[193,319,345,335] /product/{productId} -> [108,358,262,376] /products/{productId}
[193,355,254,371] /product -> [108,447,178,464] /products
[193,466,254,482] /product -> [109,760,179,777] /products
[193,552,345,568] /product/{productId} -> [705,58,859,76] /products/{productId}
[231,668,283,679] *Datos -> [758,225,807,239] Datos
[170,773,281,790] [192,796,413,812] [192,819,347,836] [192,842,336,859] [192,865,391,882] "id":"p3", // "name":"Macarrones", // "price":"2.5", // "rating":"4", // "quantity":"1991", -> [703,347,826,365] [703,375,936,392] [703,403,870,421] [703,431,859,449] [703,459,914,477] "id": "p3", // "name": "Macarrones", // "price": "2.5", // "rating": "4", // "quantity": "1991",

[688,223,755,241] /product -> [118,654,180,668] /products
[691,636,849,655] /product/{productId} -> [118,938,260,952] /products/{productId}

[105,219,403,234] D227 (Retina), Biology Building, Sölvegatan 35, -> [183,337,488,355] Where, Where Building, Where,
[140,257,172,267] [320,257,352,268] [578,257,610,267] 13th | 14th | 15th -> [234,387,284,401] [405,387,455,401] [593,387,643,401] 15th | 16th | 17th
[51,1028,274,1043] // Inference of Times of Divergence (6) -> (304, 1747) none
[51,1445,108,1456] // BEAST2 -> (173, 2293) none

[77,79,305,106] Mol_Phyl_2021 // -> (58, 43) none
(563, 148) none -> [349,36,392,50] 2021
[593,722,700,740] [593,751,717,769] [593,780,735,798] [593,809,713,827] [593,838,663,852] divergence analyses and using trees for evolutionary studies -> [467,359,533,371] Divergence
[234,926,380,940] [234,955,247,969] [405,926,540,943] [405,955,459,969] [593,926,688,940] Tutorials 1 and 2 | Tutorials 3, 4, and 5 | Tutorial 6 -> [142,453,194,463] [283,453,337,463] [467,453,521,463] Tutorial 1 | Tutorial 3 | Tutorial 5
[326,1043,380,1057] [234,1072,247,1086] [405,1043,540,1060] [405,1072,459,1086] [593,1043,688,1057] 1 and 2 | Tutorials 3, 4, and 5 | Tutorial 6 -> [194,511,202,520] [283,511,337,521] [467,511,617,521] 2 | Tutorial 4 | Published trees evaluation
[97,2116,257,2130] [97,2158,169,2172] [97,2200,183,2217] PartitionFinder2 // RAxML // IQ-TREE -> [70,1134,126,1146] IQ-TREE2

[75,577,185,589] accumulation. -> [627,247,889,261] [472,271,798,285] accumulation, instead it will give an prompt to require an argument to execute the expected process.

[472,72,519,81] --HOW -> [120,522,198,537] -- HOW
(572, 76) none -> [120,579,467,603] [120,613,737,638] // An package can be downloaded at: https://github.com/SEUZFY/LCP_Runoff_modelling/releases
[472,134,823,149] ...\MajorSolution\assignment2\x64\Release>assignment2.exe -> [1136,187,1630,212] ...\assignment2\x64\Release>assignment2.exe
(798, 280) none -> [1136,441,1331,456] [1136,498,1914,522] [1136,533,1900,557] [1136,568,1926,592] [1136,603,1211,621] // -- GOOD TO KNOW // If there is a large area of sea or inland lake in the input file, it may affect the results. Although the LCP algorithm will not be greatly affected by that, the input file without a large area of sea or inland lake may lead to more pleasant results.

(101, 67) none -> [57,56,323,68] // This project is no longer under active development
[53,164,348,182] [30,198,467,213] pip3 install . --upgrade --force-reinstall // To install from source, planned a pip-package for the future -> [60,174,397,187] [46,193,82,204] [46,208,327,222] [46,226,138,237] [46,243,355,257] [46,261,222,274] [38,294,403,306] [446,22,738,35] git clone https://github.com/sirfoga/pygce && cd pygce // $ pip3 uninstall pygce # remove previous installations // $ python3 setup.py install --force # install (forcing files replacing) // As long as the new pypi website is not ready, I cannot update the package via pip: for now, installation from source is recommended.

What the task requires
From the data above, output only the lines between the line containing "[170,773,281,790] [192,796,413,812] [192,819,347,836]" and the line containing "(563, 148) none -> [349,36,392,50] 2021", inclusive, exactly as written.

Reply to the task
[170,773,281,790] [192,796,413,812] [192,819,347,836] [192,842,336,859] [192,865,391,882] "id":"p3", // "name":"Macarrones", // "price":"2.5", // "rating":"4", // "quantity":"1991", -> [703,347,826,365] [703,375,936,392] [703,403,870,421] [703,431,859,449] [703,459,914,477] "id": "p3", // "name": "Macarrones", // "price": "2.5", // "rating": "4", // "quantity": "1991",

[688,223,755,241] /product -> [118,654,180,668] /products
[691,636,849,655] /product/{productId} -> [118,938,260,952] /products/{productId}

[105,219,403,234] D227 (Retina), Biology Building, Sölvegatan 35, -> [183,337,488,355] Where, Where Building, Where,
[140,257,172,267] [320,257,352,268] [578,257,610,267] 13th | 14th | 15th -> [234,387,284,401] [405,387,455,401] [593,387,643,401] 15th | 16th | 17th
[51,1028,274,1043] // Inference of Times of Divergence (6) -> (304, 1747) none
[51,1445,108,1456] // BEAST2 -> (173, 2293) none

[77,79,305,106] Mol_Phyl_2021 // -> (58, 43) none
(563, 148) none -> [349,36,392,50] 2021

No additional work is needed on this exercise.